Pour simplifier les choses, focalisons-nous sur un type spécifique de monnaie-hélicoptère. L’Etat met en place un mécanisme de distribution (la trajectoire de l’hélicoptère, si vous voulez) que la banque centrale a la possibilité d’utiliser si les taux d’intérêt menacent de buter sur leur borne inférieure zéro (zero lower bound) et si elle juge que, sans ce mécanisme, l’inflation sera probablement inférieure à sa cible. Si quelques temps plus tard la banque centrale juge qu’elle risque d’être insolvable (…), le gouvernement accepte de la recapitaliser. Donc il n’est pas question d’abandonner la cible d’inflation dans un futur lointain : la monnaie-hélicoptère est utilisée pour éviter que l’inflation soit inférieure à sa cible dans un futur proche.

Cette politique se rapproche d’un impôt censitaire inversé. (…) A la différence d’un transfert de cash du gouvernent qui serait financé par endettement et qui serait presque certainement suivi par une hausse d’impôt (…), avec la monnaie-hélicoptère le gouvernement ne va pas nécessairement accroître les impôts à l’avenir ; cela dépendra du besoin (ou non) de la banque centrale à être recapitalisée.

Les autres différences clés entre la monnaie-hélicoptère et un impôt censitaire inversé est que la monnaie-hélicoptère est mise en œuvre par la banque centrale. Cela va à l’encontre d’une forme d’argument "pas de taxation sans représentation" : les redistributions doivent être réalisées par un gouvernement démocratiquement élu. Cependant, dans le cas de la monnaie-hélicoptère, le mécanisme de distribution est cadré et soutenu par le gouvernement. Plusieurs mécanismes de distribution sont possibles et celui qui sera finalement utilisé sera celui choisi par le gouvernement. Le seul critère qui compte est que le mécanisme doit avoir un impact puissant, immédiat et raisonnablement prévisible sur la demande agrégée. (Financer l’investissement en infrastructures peut être sur cette liste d’usages potentiels pour la monnaie-hélicoptère si l’investissement peut être immédiatement lancé et s’il ne se substitue pas à un investissement que le gouvernement aurait de toute manière entrepris.)

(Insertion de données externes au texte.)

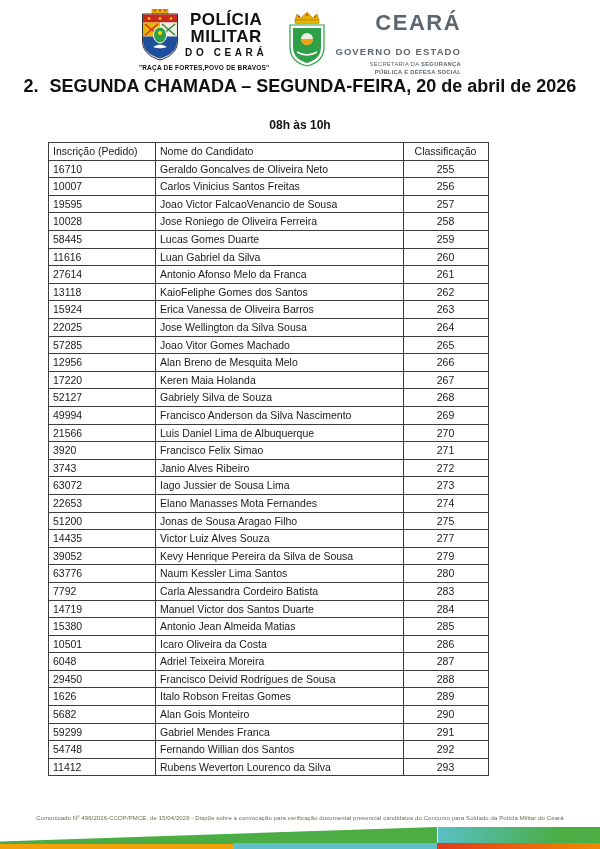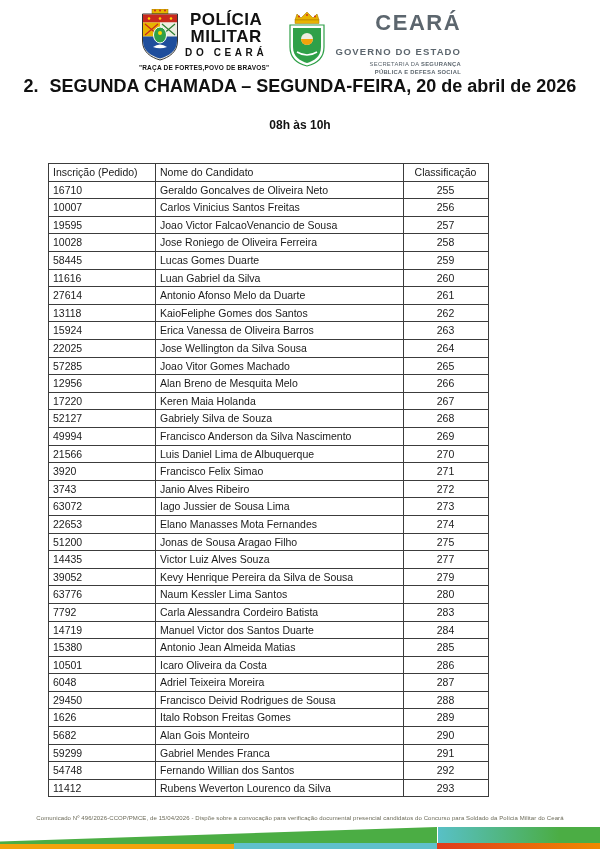"Inscrição (Pedido)" table.tbl { margin: 31px 0 0 48px -> 10px 0 0 48px }
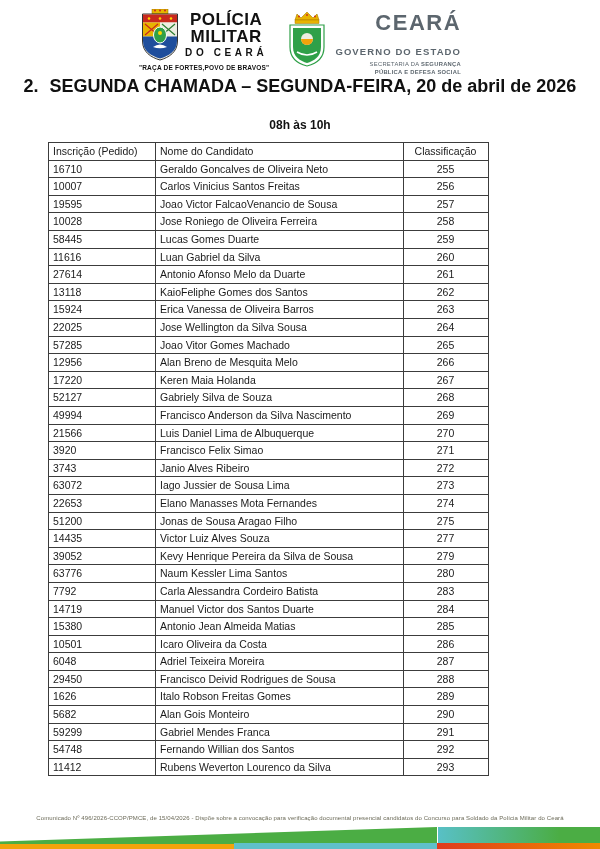"Antonio Afonso Melo da Duarte" td { text: Duarte -> Franca }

Donc la monnaie-hélicoptère est toujours sanctionnée par le gouvernement. En outre, les circonstances dans lesquelles la monnaie-hélicoptère serait utilisée sont limitées et précisément décrites, et l’agent qui prend ces décisions (la banque centrale) doit rendre des comptes au gouvernement. Bien sûr, plusieurs agences gouvernementales prennent déjà des décisions qui ont de larges impacts sur les individus (…).

Un argument additionnel que nous avons avancé, Mark Blyth, Eric Lonergan et moi-même, est que la politique monétaire conventionnelle implique aussi des redistributions entre les épargnants et les emprunteurs. Jeremy Stangroom soulève ici un bon point : les épargnants et les emprunteurs signèrent leurs contrats de prêt en sachant que les taux d’intérêt pourraient bien augmenter ou diminuer. A l’inverse, personne n’a pris en compte la monnaie-hélicoptère dans son contrat de prêt.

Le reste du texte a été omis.